Petition UK Government to implement the Bercow: Ten Years On recommendations
I CAN and the Royal College of Speech and Language Therapists have just published a review of provision in England for children and young people with speech, language and communication needs. We are calling on the Government to implement its recommendations and MPs to support the review's findings.
Visit www.bercow10yearson.com to download the report and recommendations in full.
This response was given on 3 July 2018
We are considering the report’s recommendations and will respond appropriately in due course. We will keep I CAN and the Royal College of Speech and Language Therapists updated on progress.
Read the response in full
We welcome the Bercow Ten Years On report and it raises some important issues. The government is currently considering the report and an appropriate response will be provided in due course.
Speech, language and communication skills are fundamental in helping children and young people flourish in life, and the government is firmly committed to ensuring that those with speech, language and communication needs (SLCN) receive the support they need to reach their full potential.

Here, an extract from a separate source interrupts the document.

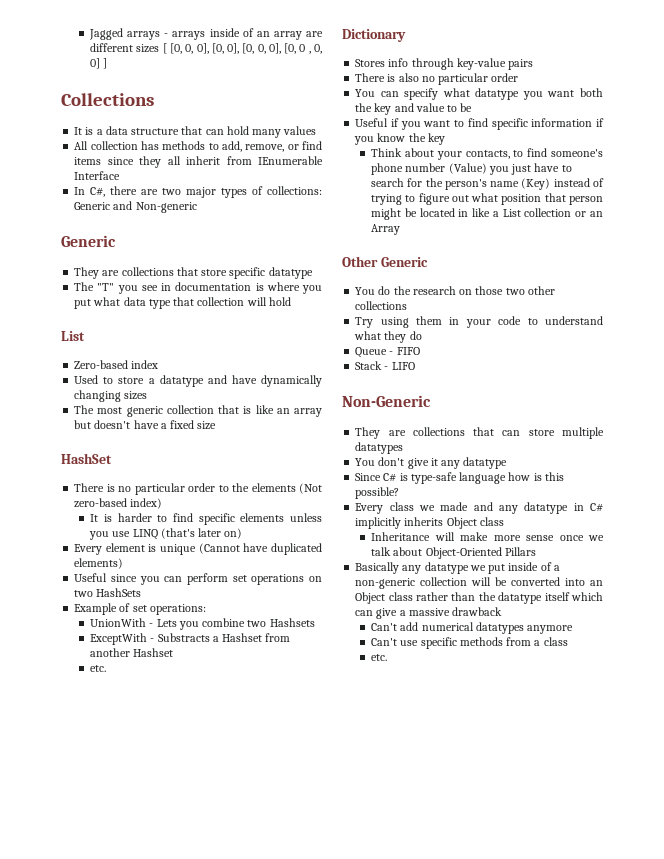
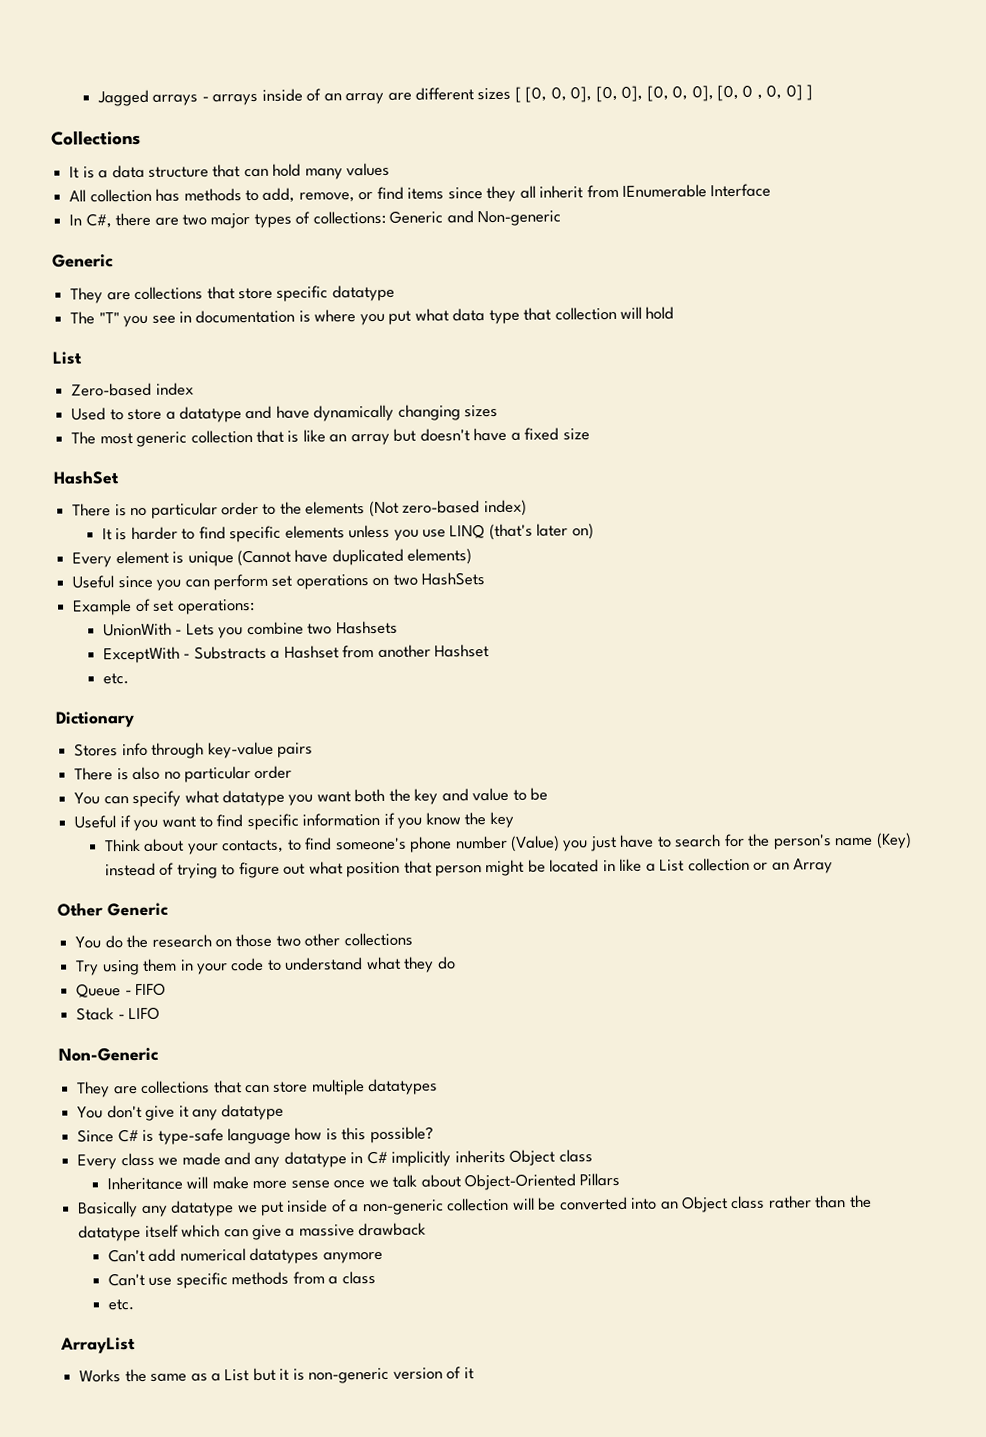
(388, 657) none -> [60,1337,136,1354] [79,1366,474,1384] // ArrayList // Works the same as a List but it is non-generic version of it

A lot of progress has been made since the original Bercow report was carried out 10 years ago. The Government has introduced, through the Children and Families Act 2014, a framework for ensuring that children with special educational needs and disabilities (SEND), including those with SLCN, are identified early and receive the support they require to have their needs met to succeed in education and successfully move into independent adult life.
It is widely acknowledged that children who start school with strong foundations have a better chance of getting on in life. That is why, in December, the Government published Unlocking Talent, Fulfilling Potential – a plan for improving social mobility through education. The plan includes a commitment to close the ‘word gap’ in the early years.
As part of the government’s ambitious plans, the Department for Education is working with the Department of Health and Social Care and Public Health England to support health visitors and early years practitioners identify and support children’s early SLCN. We are also investing £5m in trials to support parents to improve their children’s language development and discover what works to improve home learning, and £50 million to improve early language and literacy provision. This includes a new national network of English Hubs funding to enhance early years practitioners’ professional development, and a £5m what works fund in partnership with the Education Endowment Foundation.
Over the years, the government has funded the development of resources and training materials to ensure that the schools workforce is equipped to support pupils with specific types of SEND, including those with SLCN. A more strategic approach is now needed to ensure that knowledge is embedded in the educational workforce and that good practice is disseminated and widely understood.
A new schools’ workforce contract has recently been awarded to Nasen in partnership with UCL, to encourage schools to prioritise SEND within their continuous professional development (CPD) and school improvement plans, and to equip them to identify and meet their training needs. This contract will look across all types of impairment, including SLCN, and will undertake a gap analysis of training and resources for the educational workforce. The findings of this research will be used to identify what further support might be required in the future.
The Government is committed to responding to Dame Christine Lenehan’s review of residential special schools, Good Intentions, Good Enough?, later in the year. We will take that opportunity to set out how the government will continue to work to achieve the vision of a reformed SEND system. This will also provide an opportunity to draw out some of the common themes between the Lenehan review and the Bercow Ten Years On report.
We have been in regular contact with I CAN and the Royal College of Speech and Language Therapists in respect of the report’s recommendations, and we will continue to keep them updated on the progress we are making.